St. Augustine's teachings on grace and sin, monasticism and
traditions related to intercessory prayer are just three examples of African
influence on Catholicism. Christian kingdoms flourished for more than four
centuries in Egypt, Ethiopia and the Sudan before Christianity had durable
roots in Western Europe.
And, although Muslims were successful in establishing their faith
throughout North Africa and in parts of sub-Saharan Africa by the ninth
century, Christianity did perserve in parts of Africa and by the beginning of
the 16th century, Catholicism was reintroduced to Africa by way of the
trans-Atlantic slave trade.
Twentieth-century African-Americans who chose to become Catholic
were rich, poor, middle-class, famous, infamous, ordinary, eccentric,
well-educated, poorly educated, Southern, Northern, Midwestern, Western, raised
in various Christian churches, religiously unaffiliated, politically engaged,
apolitical and so much more.
No matter their individual characteristics, they had their own
reasons for choosing Catholicism. Some did so to answer a call to religious
life as a priest, sister or brother. Some felt an internal spiritual call to
Catholicism. Some joined the Catholic Church because they were married to
Catholics, and others were attracted to the faith because they had friends who
were Catholics.
There were women and men who found Catholicism to be the truest
expression of Christian faith, finding themselves deeply attracted to the
rituals and theology of Catholicism. Many were children who learned about
Catholicism while attending Catholic schools. It was not uncommon for these
children to bring their entire families into the church with them.

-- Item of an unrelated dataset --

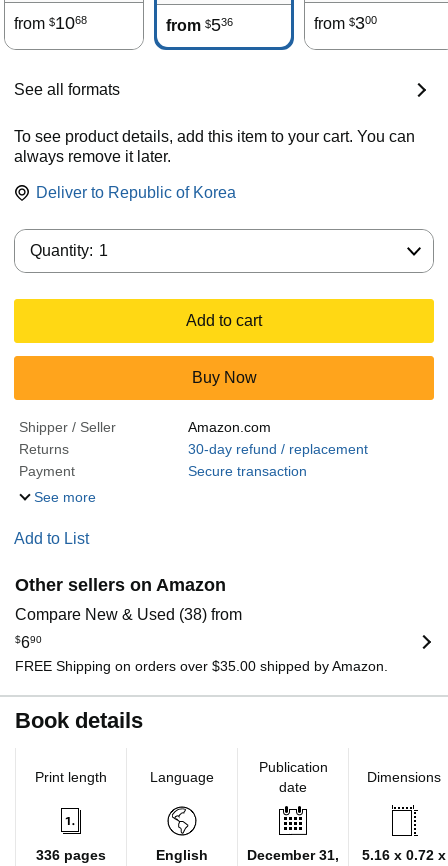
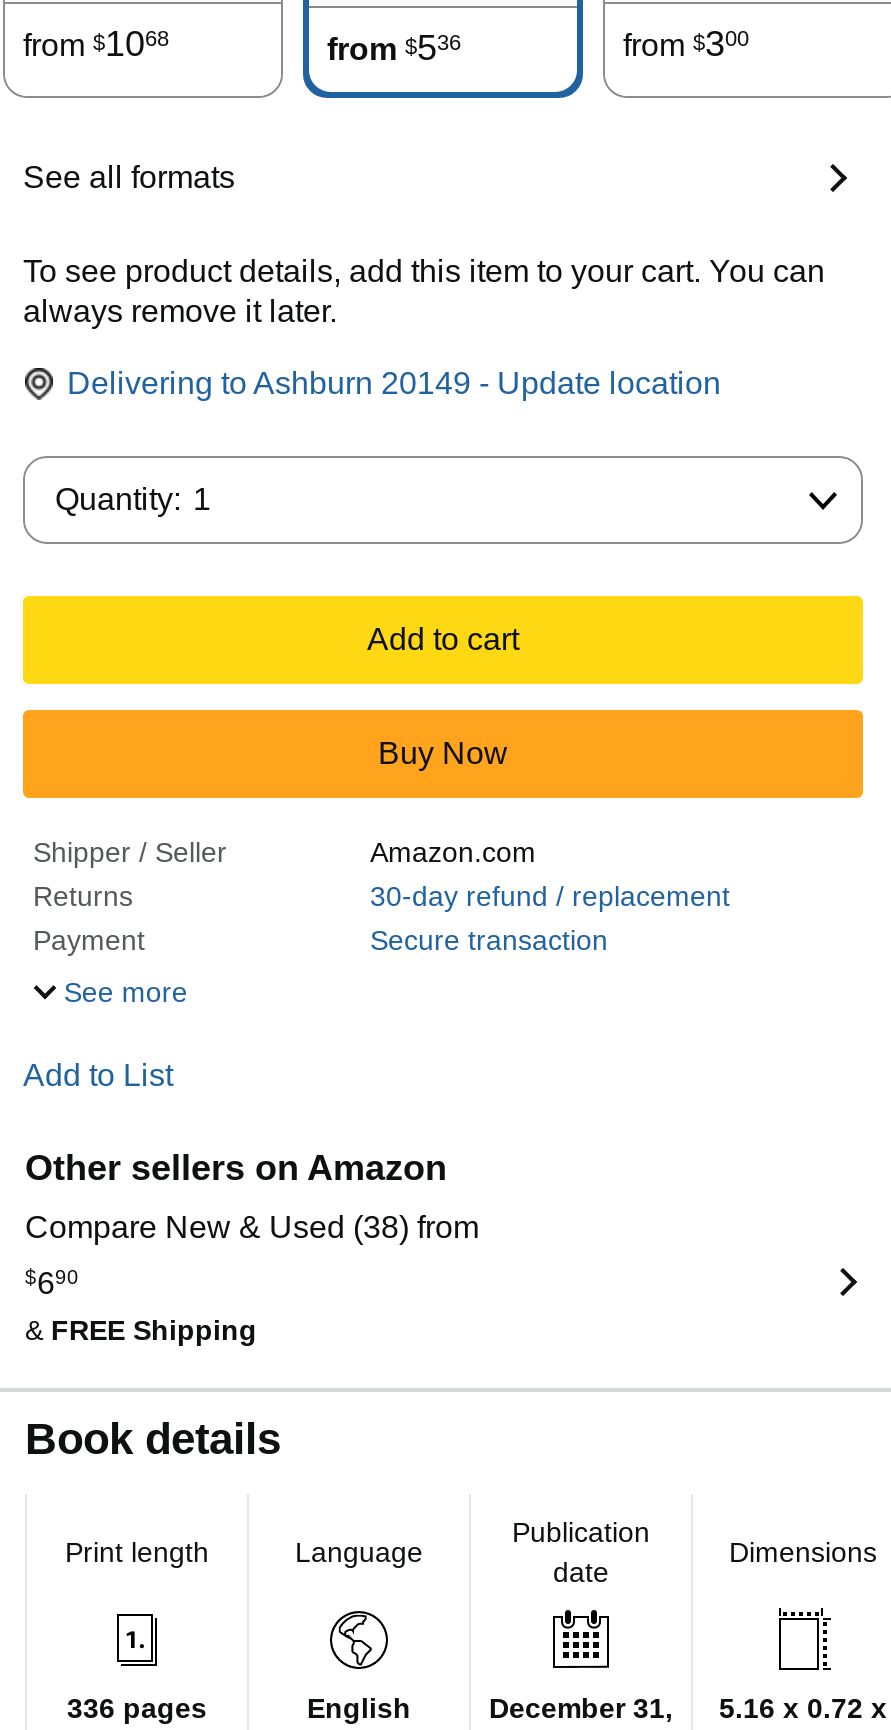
- Deliver to Republic of Korea
+ Delivering to Ashburn 20149 - Update location

- FREE Shipping on orders over $35.00 shipped by Amazon.
+ & FREE Shipping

Some people became Catholic because when they were in need the
Catholic Church reached out to them. The Catholic Church's stance on political
and social issues drew others to the church. There were also 20th-century
African-Americans who became Catholic who said they experienced a sense of
equality in the Catholic Church that they did not experience in any other
aspect of their lives.
Whatever their reasons for were for choosing Catholicism,
African-Americans changed the look and the experience of American Catholicism
in the 20th century.
November is Black Catholic History Month. Why not use this
November to take some time to learn about some of these 20th-century
African-Americans who chose Catholicism and who made great contributions to the
American Catholic experience? Here are three you might consider.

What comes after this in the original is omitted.